Background: Women with HIV/AIDS had a low risk of breast cancer, but with improving antiretroviral therapies their risk gradually increased to that of the general population. Because HIV binding to the CXCR4 chemokine receptor may induce apoptosis of neoplastic breast cells, and because effective antiretroviral therapy retards emergence of CXCR4-using strains of HIV, we hypothesized that HIV tropism for this receptor would reduce breast cancer risk.
Methods: We conducted a breast cancer nested case-control study among women who participated in HIV/AIDS cohort studies with longitudinally collected risk factor data and plasma. Cases were HIV-infected women (mean age 45.7 years) who had stored plasma, with HIV viral load > 500 copies/mL, and collected within 24 months of breast cancer diagnosis. Three HIV-infected control women, without breast cancer, were matched to each case based on age and plasma collection date. CXCR4-tropism was determined by a phenotyopic tropism assay. Odds ratios (OR) and 95% confidence intervals (CI) for breast cancer were estimated by exact conditional logistic regression.

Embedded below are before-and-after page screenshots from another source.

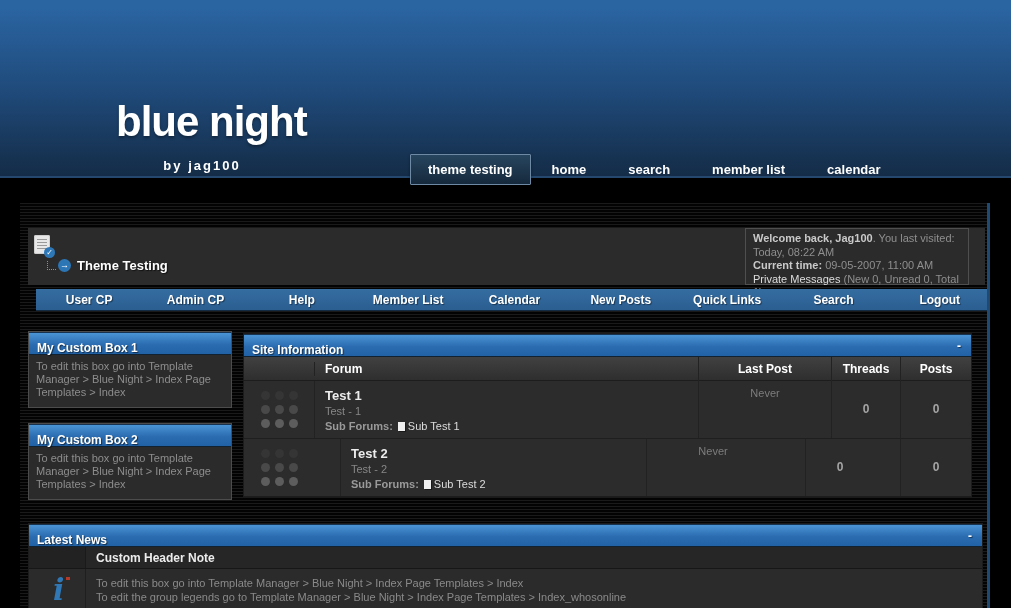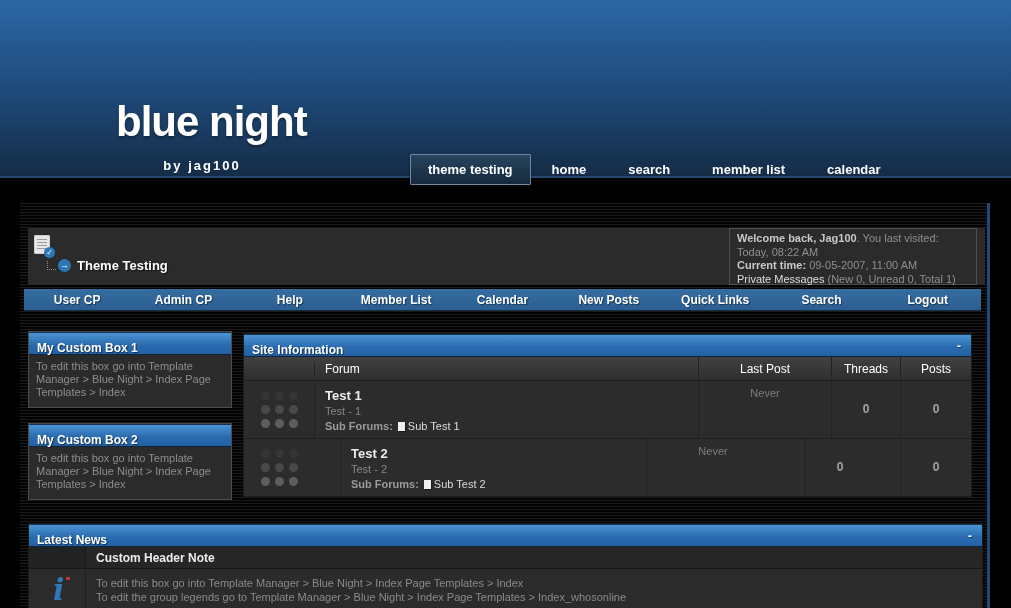--- a/index.html
+++ b/index.html
@@ -64,7 +64,7 @@
   .crumb-title { position:absolute; left:49px; top:30px; font-size:13px; font-weight:700;
     color:#fff; text-shadow:1px 1px 1px rgba(0,0,0,.6); }
   .welcome {
-    position:absolute; right:8px; top:0; width:248px; height:57px;
+    position:absolute; right:16px; top:0; width:224px; height:57px;
     background:#2b2b2b; border:1px solid #4f4f4f;
     font-size:11px; line-height:13.5px; color:#8f8f8f; padding:3px 7px;
   }

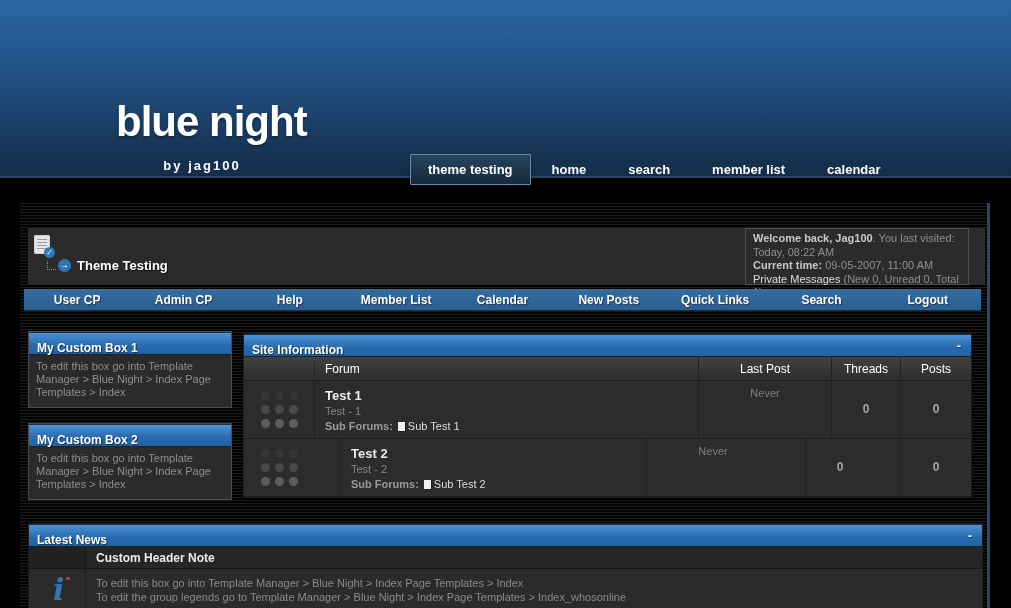--- a/index.html
+++ b/index.html
@@ -73,7 +73,7 @@
 
   
   .navbar {
-    position:absolute; left:4px; top:86px; width:957px; height:22px;
+    position:absolute; left:16px; top:86px; width:957px; height:22px;
     background:linear-gradient(180deg,#356da1 0%,#2b5e91 100%);
     border-bottom:1px solid #132c44;
     display:flex; align-items:center;

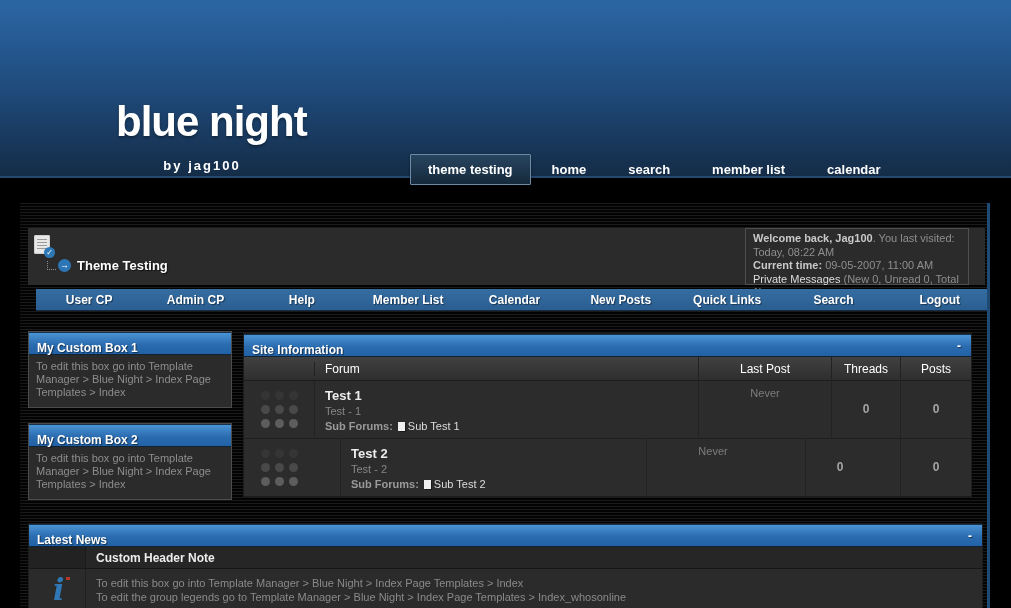--- a/index.html
+++ b/index.html
@@ -104,7 +104,7 @@
     border:1px solid #1c1c1c; background:#2c2c2c; }
   .colhead { display:flex; height:24px;
     background:linear-gradient(180deg,#414141 0%,#2e2e2e 100%);
-    color:#fff; font-size:12px; font-weight:400; align-items:center;
+    color:#fff; font-size:12px; font-weight:700; align-items:center;
     border-bottom:1px solid #1d1d1d; }
   .frow { display:flex; min-height:56px; background:#2c2c2c; }
   .frow + .frow { border-top:1px solid #1f1f1f;gap:26px; }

Results: Two (9%) of 22 breast cancer cases had CXCR4-tropic HIV, compared to 19 (29%) of 66 matched controls. Breast cancer risk was significantly and independently reduced with CXCR4 tropism (adjusted odds ratio, 0.10, 95% CI 0.02-0.84) and with menopause (adjusted odds ratio, 0.08, 95% CI 0.001-0.83). Adjustment for CD4+ cell count, HIV viral load, and use of antiretroviral therapy did not attenuate the association between infection with CXCR4-tropic HIV and breast cancer.

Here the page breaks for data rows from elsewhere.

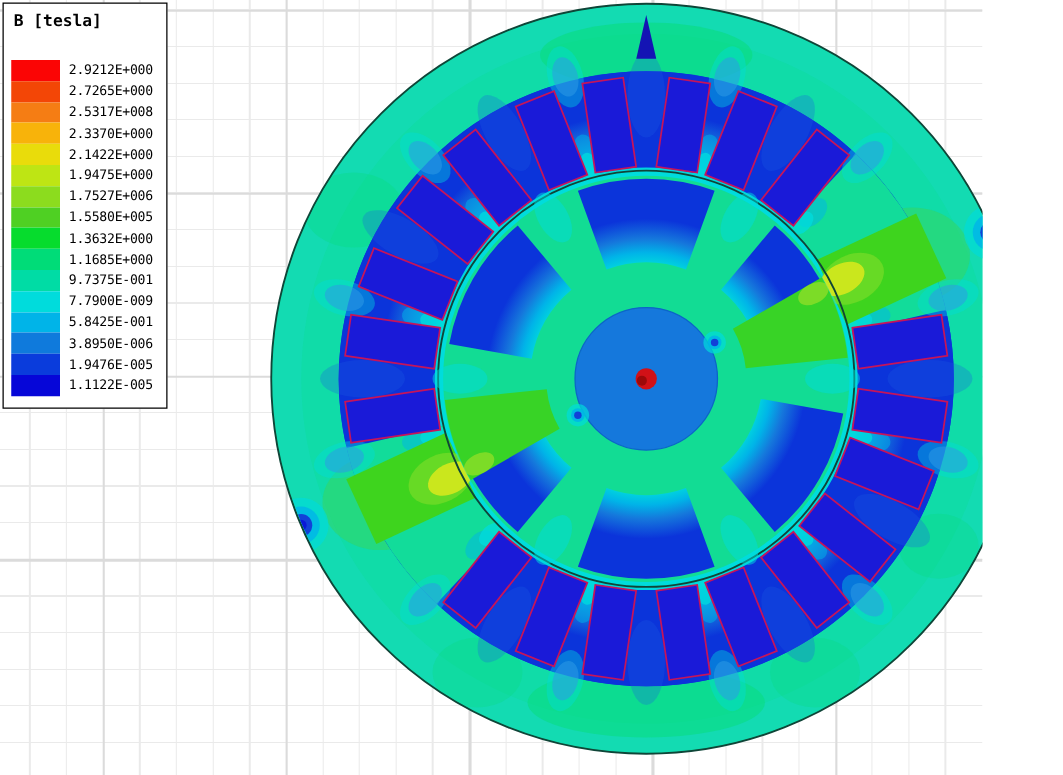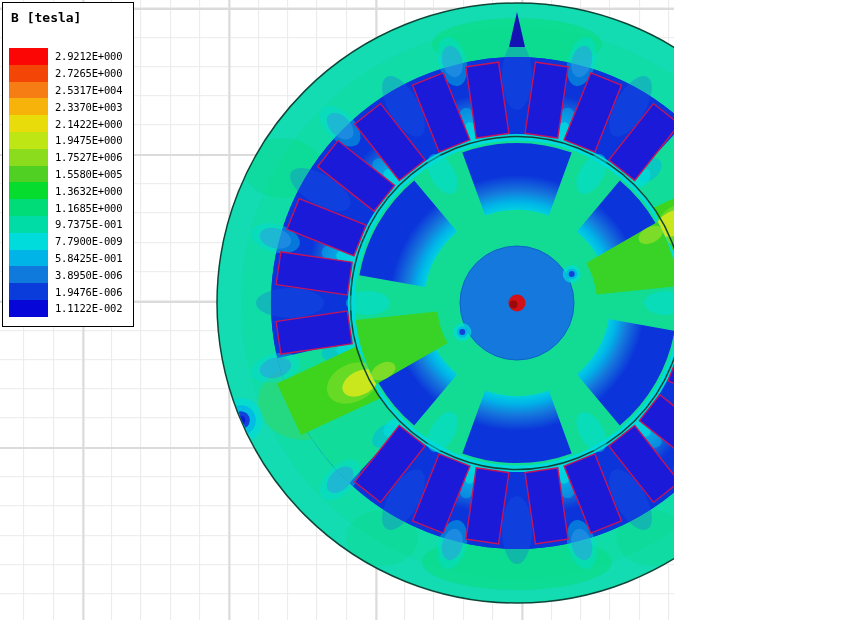--- a/index.html
+++ b/index.html
@@ -3,7 +3,7 @@
 <meta charset="utf-8">
 <style>
   html,body{margin:0;padding:0;background:#fff;}
-  #viewport{position:relative;width:674px;height:620px;overflow:hidden;background:#fff;
+  #viewport{position:relative;width:786px;height:620px;overflow:hidden;background:#fff;
             font-family:"DejaVu Sans Mono","Liberation Mono",monospace;}
   .grid{position:absolute;inset:0;z-index:0;background:
     repeating-linear-gradient(to right,transparent 0 144.5px,#DBDBDB 144.5px 146.5px),

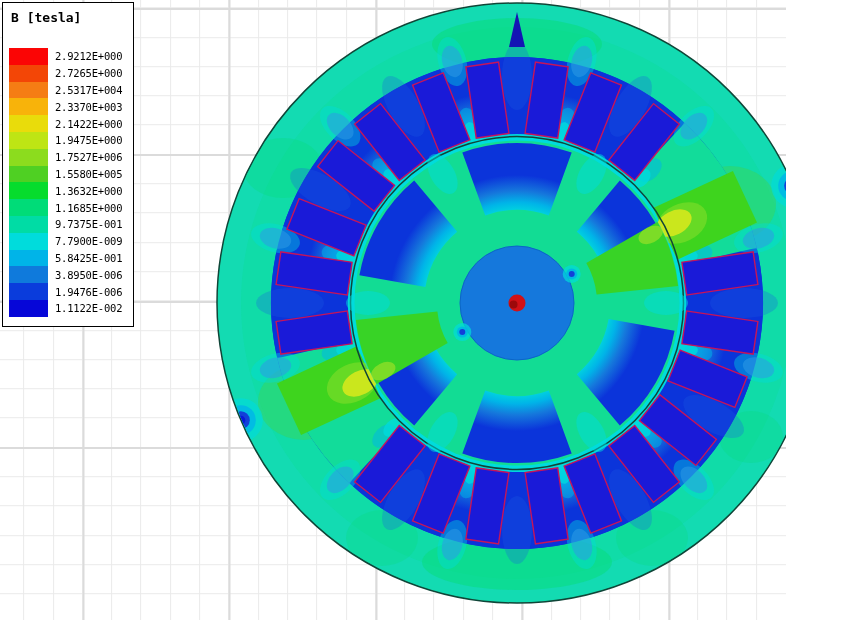--- a/index.html
+++ b/index.html
@@ -216,7 +216,7 @@
         </div>
         <div class="legend-row">
           <span class="sw" style="background: rgb(245, 125, 20);"></span>
-          <span class="lab">2.5317E+004</span>
+          <span class="lab">2.5317E+008</span>
         </div>
         <div class="legend-row">
           <span class="sw" style="background: rgb(248, 179, 10);"></span>

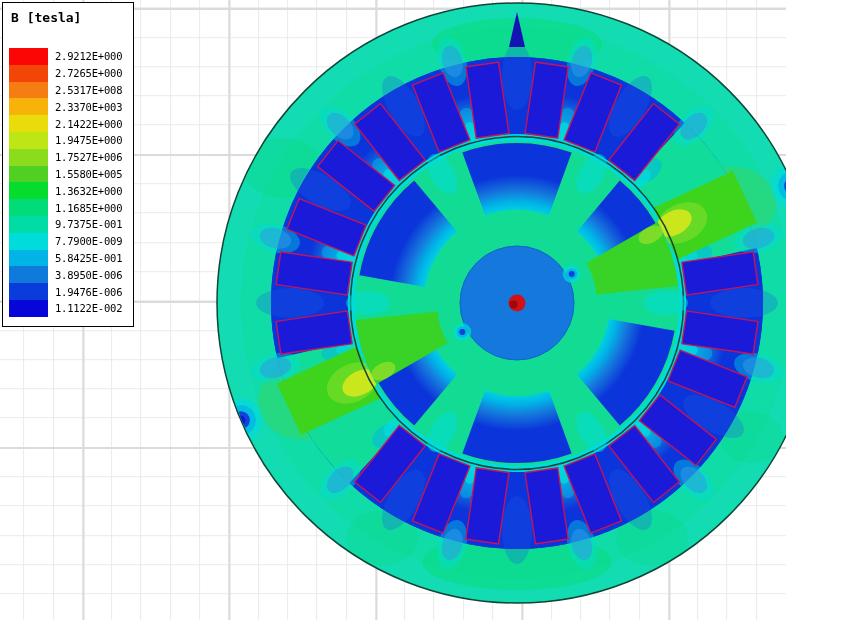--- a/index.html
+++ b/index.html
@@ -220,7 +220,7 @@
         </div>
         <div class="legend-row">
           <span class="sw" style="background: rgb(248, 179, 10);"></span>
-          <span class="lab">2.3370E+003</span>
+          <span class="lab">2.3370E+000</span>
         </div>
         <div class="legend-row">
           <span class="sw" style="background: rgb(233, 220, 11);"></span>

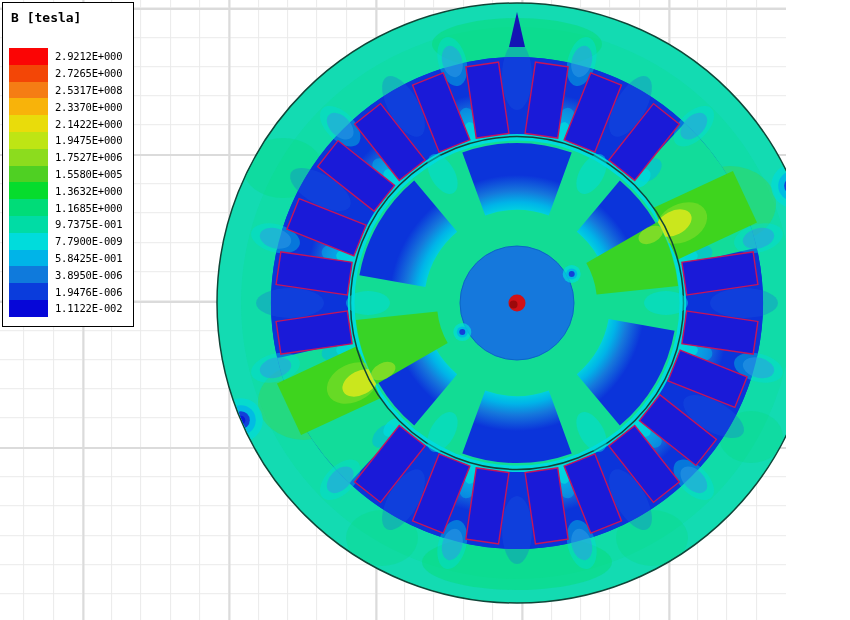--- a/index.html
+++ b/index.html
@@ -264,7 +264,7 @@
         </div>
         <div class="legend-row">
           <span class="sw" style="background: rgb(10, 60, 220);"></span>
-          <span class="lab">1.9476E-006</span>
+          <span class="lab">1.9476E-005</span>
         </div>
         <div class="legend-row">
           <span class="sw" style="background: rgb(6, 6, 216);"></span>

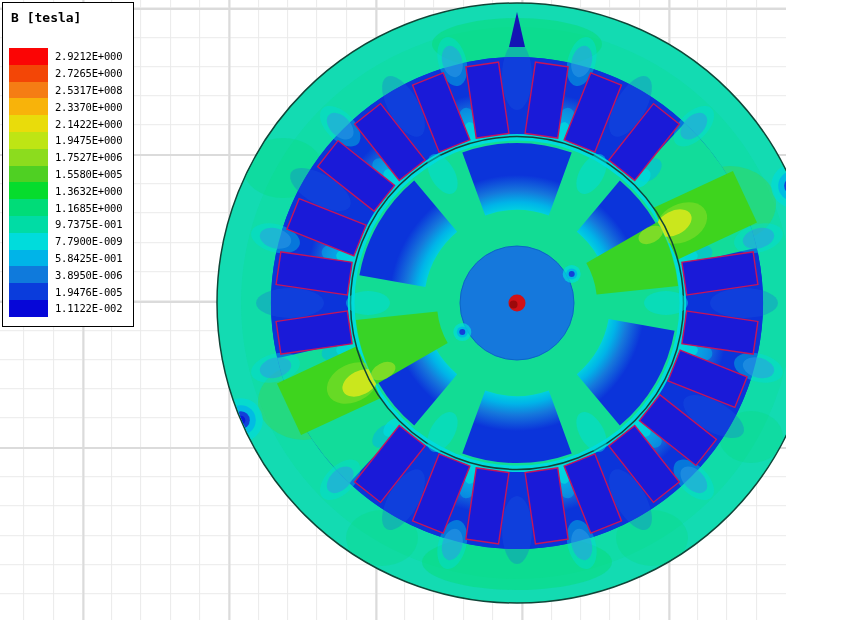--- a/index.html
+++ b/index.html
@@ -268,7 +268,7 @@
         </div>
         <div class="legend-row">
           <span class="sw" style="background: rgb(6, 6, 216);"></span>
-          <span class="lab">1.1122E-002</span>
+          <span class="lab">1.1122E-005</span>
         </div>
       </div>
   </div>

Conclusions: Low breast cancer risk with HIV/AIDS is specifically linked to CXCR4-using variants of HIV. These variants are thought to exclusively bind to and signal through a receptor that is commonly expressed on hyperplastic and neoplastic breast duct cells. Additional studies are needed to confirm these observations and to understand how CXCR4 might reduce breast cancer risk.